The U.S. FDA finally granted Abbott Laboratories' Freestyle Libre 2 clearance as an integrated continuous glucose monitor (iCGM) for adults and children age 4 and older with diabetes. Abbott received CE mark for the device more than 18 months ago and discussed its submission to the FDA in an earnings call over a year ago. Abbott expects the device to be available at pharmacies and durable medical equipment suppliers within weeks.

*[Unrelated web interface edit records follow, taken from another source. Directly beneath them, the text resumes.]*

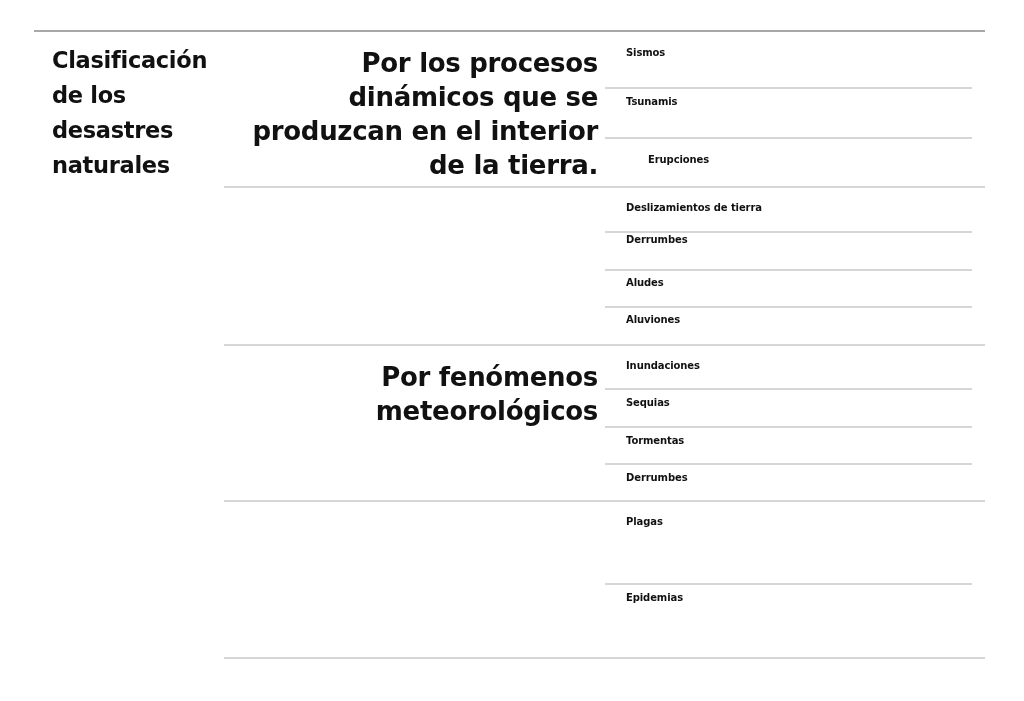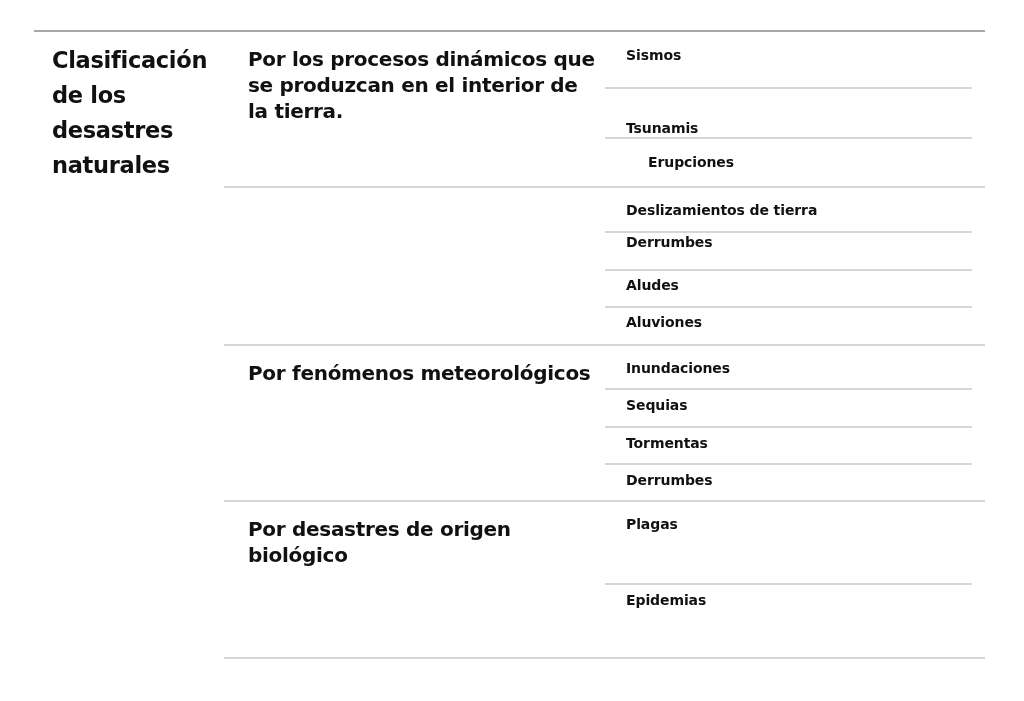"Por los procesos dinámicos que" .group-title { font-size: 20px -> 26px; line-height: 26px -> 34px; text-align: none -> right }
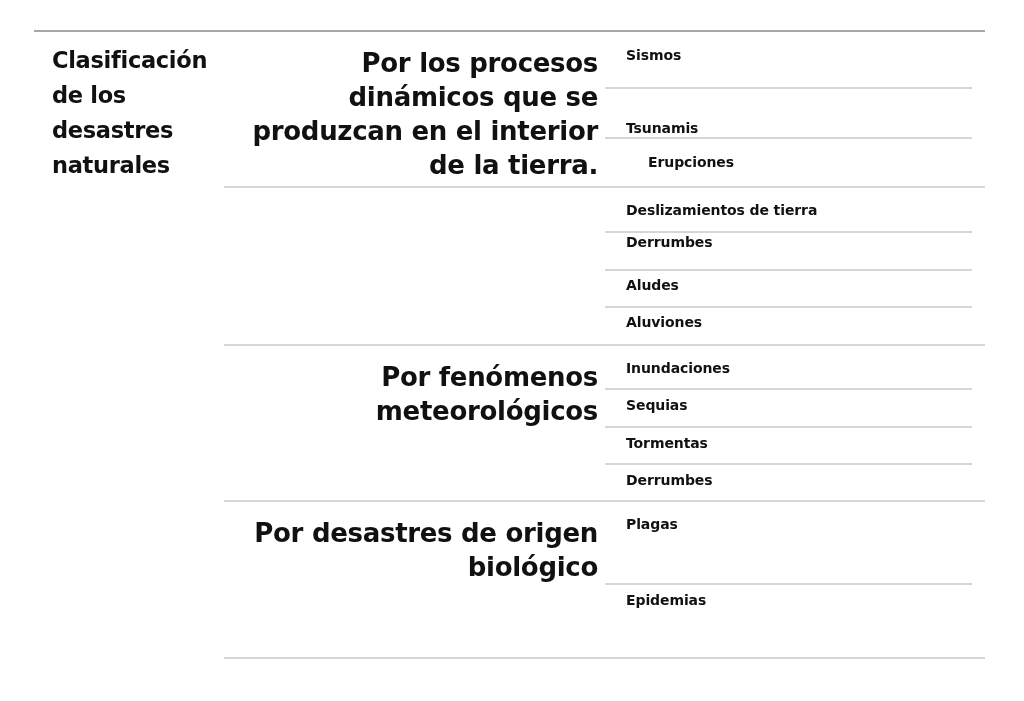"Sismos" .item-label { font-size: 14px -> 10px }
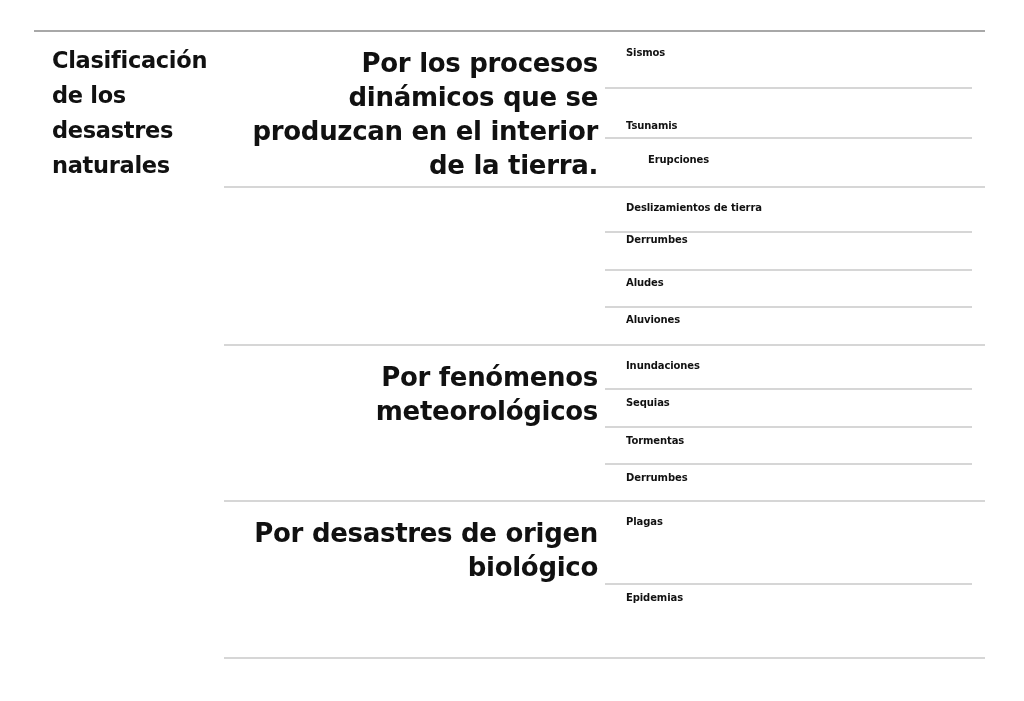"Tsunamis" div.item-label { margin-top: 24px -> none }
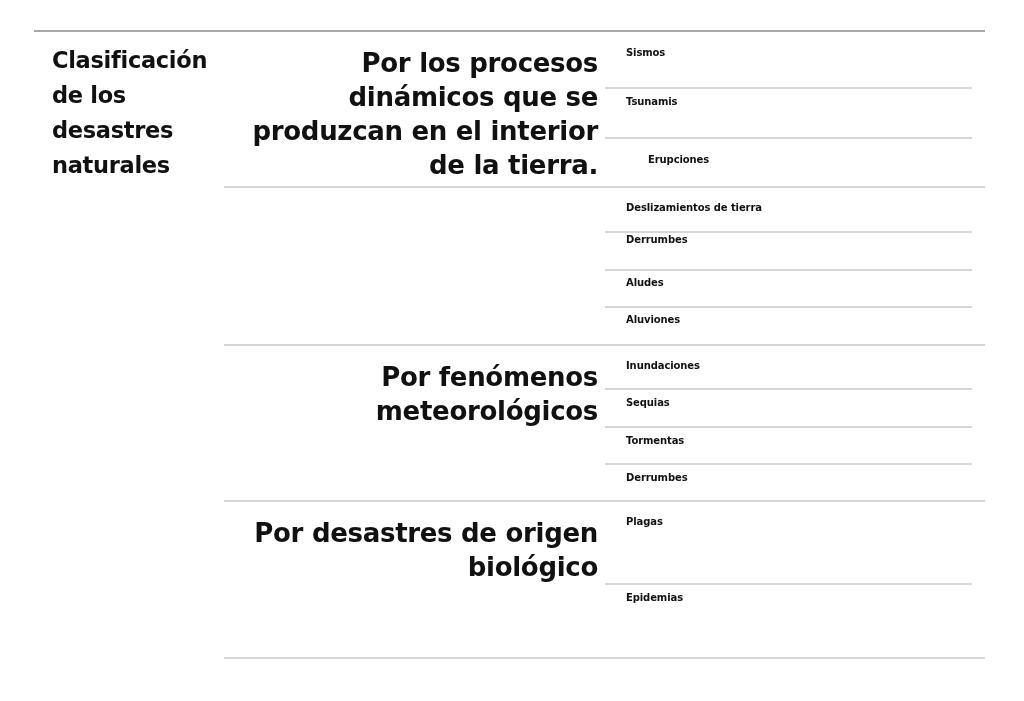"Por desastres de origen biológico" div.group-title { html: <div>Por desastres de origen biológico</div> -> none }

The self-applied sensor measures glucose levels every minute without requiring any finger sticks and can be worn for up to 14 days, the longest time for any similar device. The quarter-sized sensor is worn on the back of the upper arm. Patients use a hand-held scanner to see their glucose levels, the direction of change, and eight-hour history.

The Libre 2 will sell for the same price as the first generation Libre or about one-third as much as other continuous glucose monitors, according to the Abbott Park, Ill.-based company.

That price differential is significant for diabetics, who face increasing challenges in affording insulin and other care.

"Managing diabetes is expensive, even for those with insurance coverage, and in today’s environment it’s even more challenging,” said Jared Watkins, Abbott’s senior vice president for Diabetes Care. “Abbott’s approach since the start has been to make Freestyle Libre affordable and accessible. Even with enhanced features, we priced Freestyle Libre 2 the same as the original version, and significantly less than other CGMs, so people with diabetes who need it can access it.”

The original Libre transformed the glucose monitoring business in 2017 as the first device to be approved to replace blood glucose monitoring in adults.

The second-generation version adds several new features.

The Libre 2 is the “only iCGM available with customizable, optional real-time alarms to alert users when their glucose is too high or low without scanning,” Marc Taub, divisional vice president of technical operation for Abbott’s diabetes business told BioWorld.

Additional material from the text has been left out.